• _What the exercise asks_
What is needed is an exact copy of the entries below, with the pictures left out.

Stored items
○ ○ ○
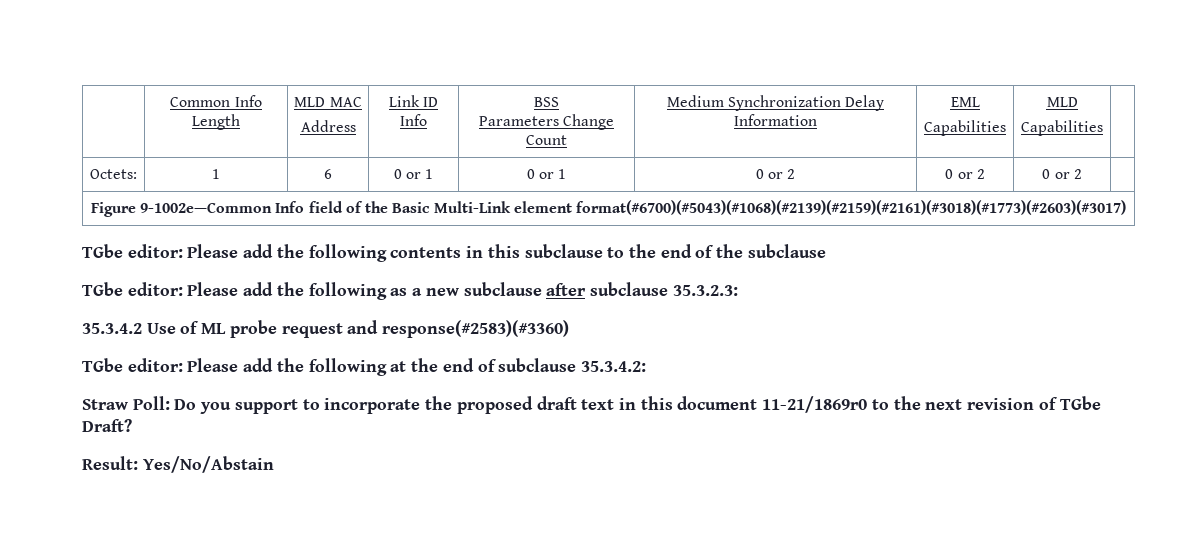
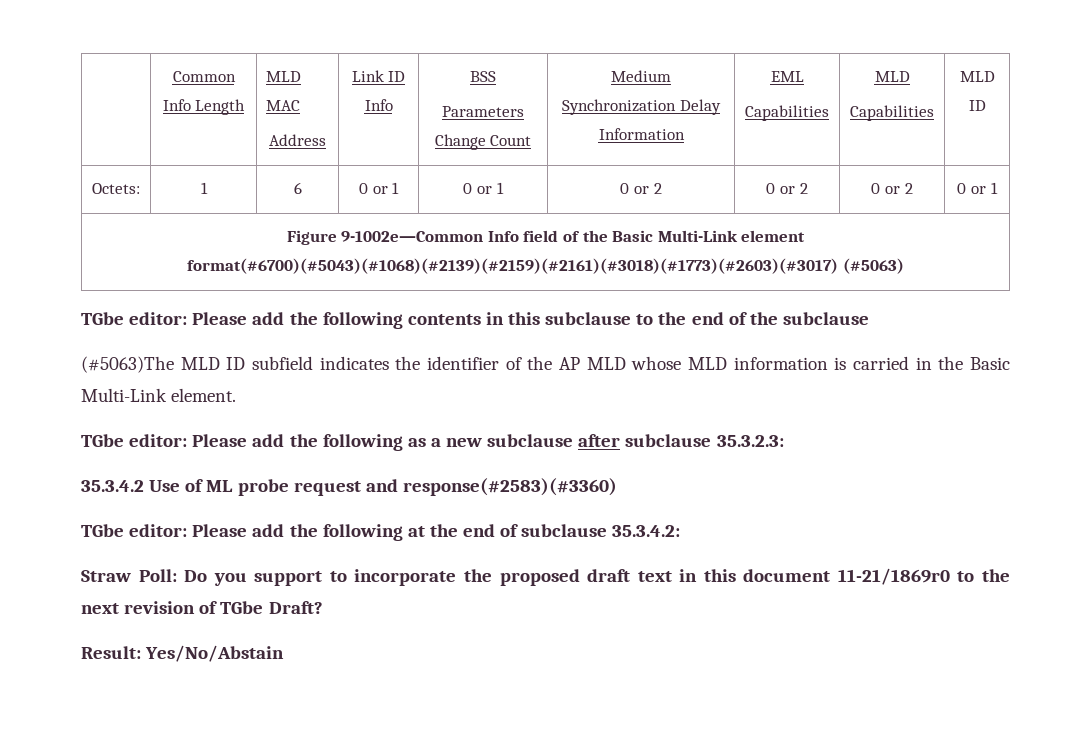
  | Common Info Length | MLD MAC
  Address | Link ID Info | BSS
  Parameters Change Count | Medium Synchronization Delay Information | EML
  Capabilities | MLD
- Capabilities |
+ Capabilities | MLD ID
- Octets: | 1 | 6 | 0 or 1 | 0 or 1 | 0 or 2 | 0 or 2 | 0 or 2 |
+ Octets: | 1 | 6 | 0 or 1 | 0 or 1 | 0 or 2 | 0 or 2 | 0 or 2 | 0 or 1
- Figure 9-1002e—Common Info field of the Basic Multi-Link element format(#6700)(#5043)(#1068)(#2139)(#2159)(#2161)(#3018)(#1773)(#2603)(#3017)
+ Figure 9-1002e—Common Info field of the Basic Multi-Link element format(#6700)(#5043)(#1068)(#2139)(#2159)(#2161)(#3018)(#1773)(#2603)(#3017) (#5063)
+ (#5063)The MLD ID subfield indicates the identifier of the AP MLD whose MLD information is carried in the Basic Multi-Link element.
○ ○ ○
• _Solution to this exercise_
  | Common Info Length | MLD MAC
  Address | Link ID Info | BSS
  Parameters Change Count | Medium Synchronization Delay Information | EML
  Capabilities | MLD
- Capabilities |
+ Capabilities | MLD ID
- Octets: | 1 | 6 | 0 or 1 | 0 or 1 | 0 or 2 | 0 or 2 | 0 or 2 |
+ Octets: | 1 | 6 | 0 or 1 | 0 or 1 | 0 or 2 | 0 or 2 | 0 or 2 | 0 or 1
- Figure 9-1002e—Common Info field of the Basic Multi-Link element format(#6700)(#5043)(#1068)(#2139)(#2159)(#2161)(#3018)(#1773)(#2603)(#3017)
+ Figure 9-1002e—Common Info field of the Basic Multi-Link element format(#6700)(#5043)(#1068)(#2139)(#2159)(#2161)(#3018)(#1773)(#2603)(#3017) (#5063)
+ (#5063)The MLD ID subfield indicates the identifier of the AP MLD whose MLD information is carried in the Basic Multi-Link element.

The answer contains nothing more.